#### INFORMATION

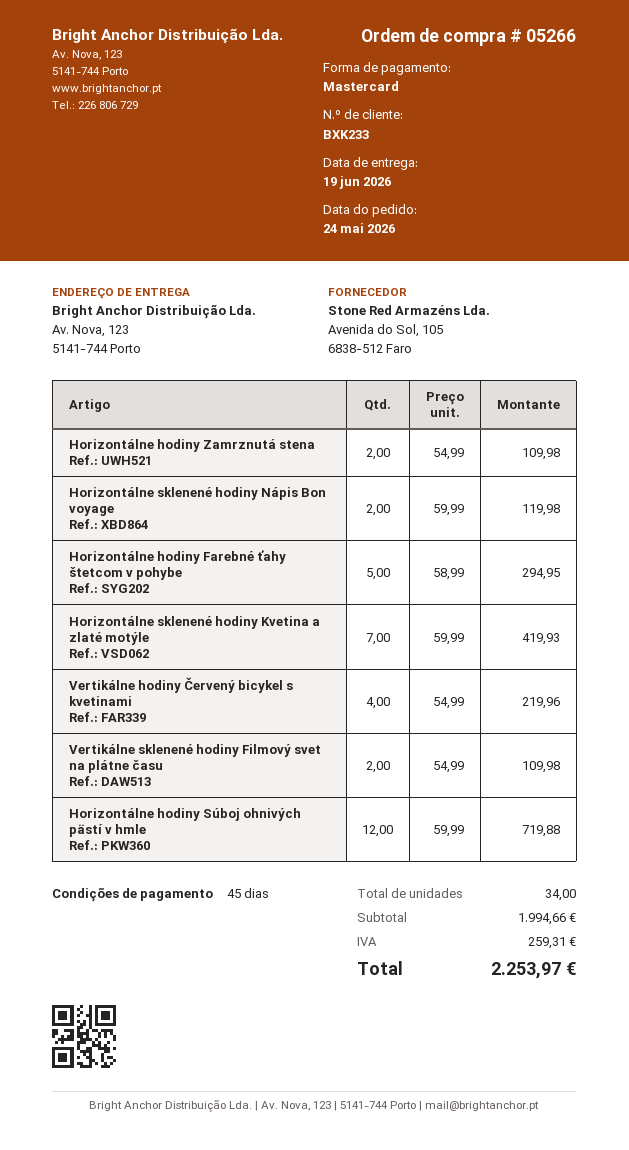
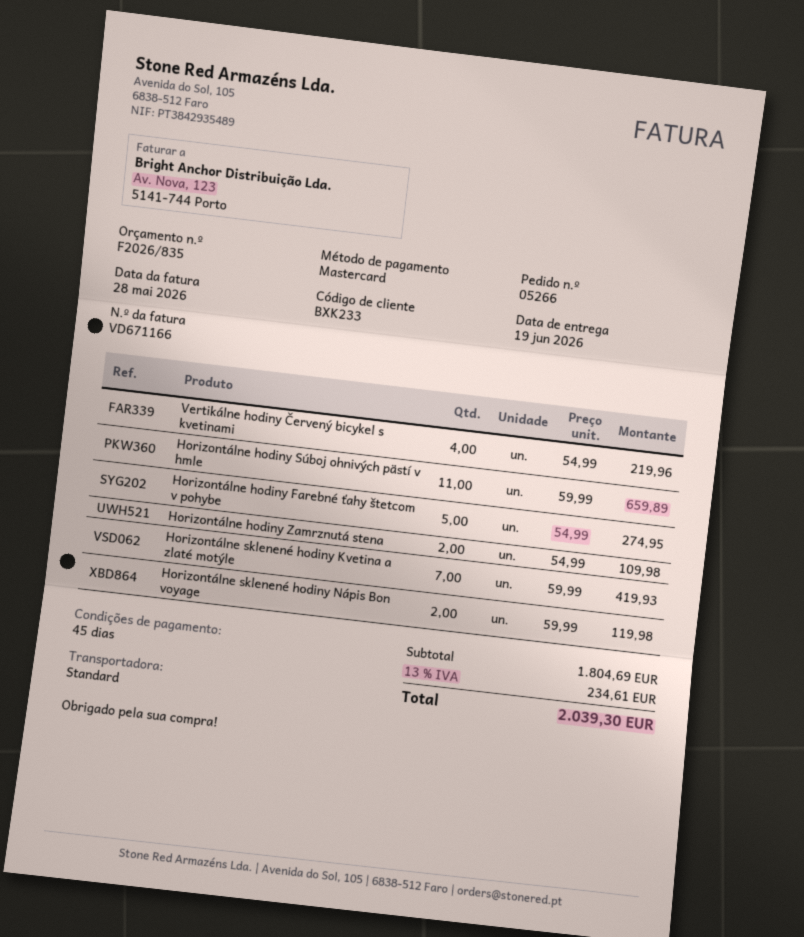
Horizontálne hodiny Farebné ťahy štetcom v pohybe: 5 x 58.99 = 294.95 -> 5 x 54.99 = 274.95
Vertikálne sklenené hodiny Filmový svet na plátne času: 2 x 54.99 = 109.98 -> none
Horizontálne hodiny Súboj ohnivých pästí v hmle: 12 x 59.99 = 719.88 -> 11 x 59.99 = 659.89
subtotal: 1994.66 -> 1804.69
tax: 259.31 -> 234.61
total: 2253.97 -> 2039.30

########
#### INFORMATION

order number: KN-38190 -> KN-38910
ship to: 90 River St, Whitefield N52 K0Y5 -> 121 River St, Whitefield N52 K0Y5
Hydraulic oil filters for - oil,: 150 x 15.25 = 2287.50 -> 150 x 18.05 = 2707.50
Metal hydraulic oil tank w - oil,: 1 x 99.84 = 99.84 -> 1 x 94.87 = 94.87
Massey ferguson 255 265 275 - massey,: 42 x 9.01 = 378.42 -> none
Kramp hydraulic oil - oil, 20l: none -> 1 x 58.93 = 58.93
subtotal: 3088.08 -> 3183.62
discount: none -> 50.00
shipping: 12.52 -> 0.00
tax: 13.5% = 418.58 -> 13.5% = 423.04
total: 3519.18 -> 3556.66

########
#### INFORMATION

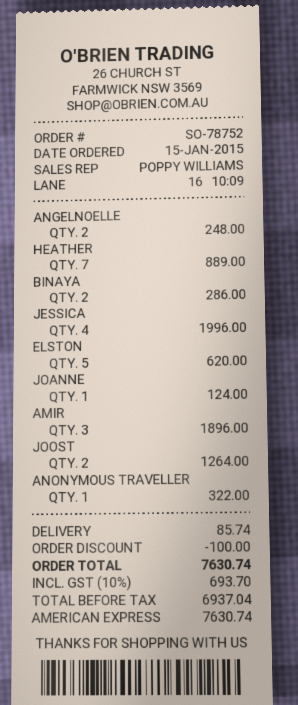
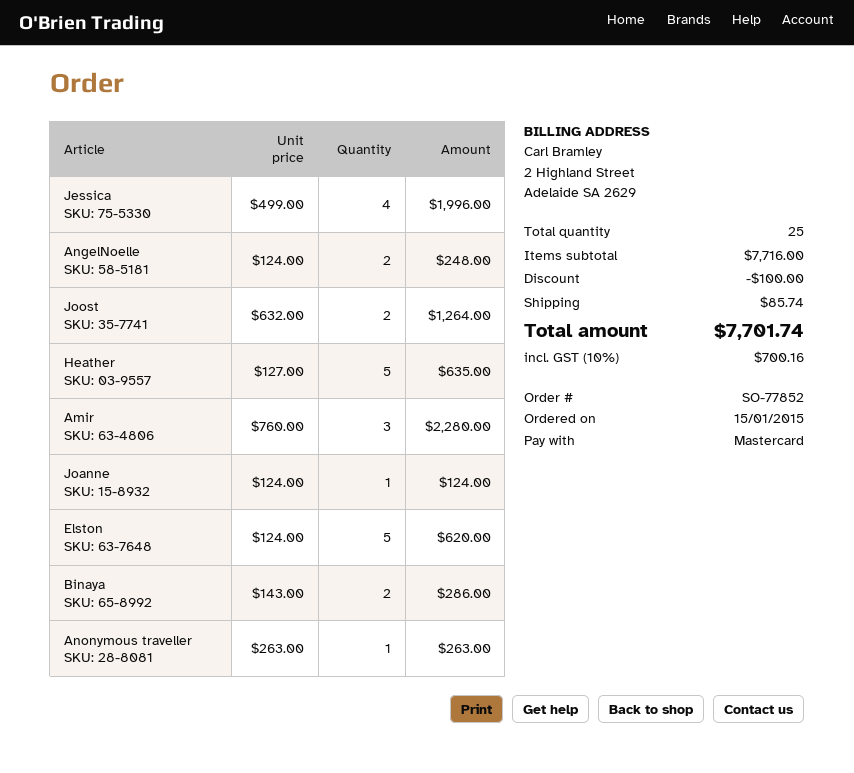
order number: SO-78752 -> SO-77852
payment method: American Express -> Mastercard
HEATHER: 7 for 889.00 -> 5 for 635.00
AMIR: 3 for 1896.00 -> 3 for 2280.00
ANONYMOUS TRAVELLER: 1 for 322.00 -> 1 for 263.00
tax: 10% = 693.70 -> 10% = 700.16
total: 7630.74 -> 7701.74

########

** WHAT IS EXPECTED **
Among the lines above, repeat exactly those from the line with "order number: KN-38190 -> KN-38910" to the line with "Hydraulic oil filters", counting both ends.

** TASK RESPONSE **
order number: KN-38190 -> KN-38910
ship to: 90 River St, Whitefield N52 K0Y5 -> 121 River St, Whitefield N52 K0Y5
Hydraulic oil filters for - oil,: 150 x 15.25 = 2287.50 -> 150 x 18.05 = 2707.50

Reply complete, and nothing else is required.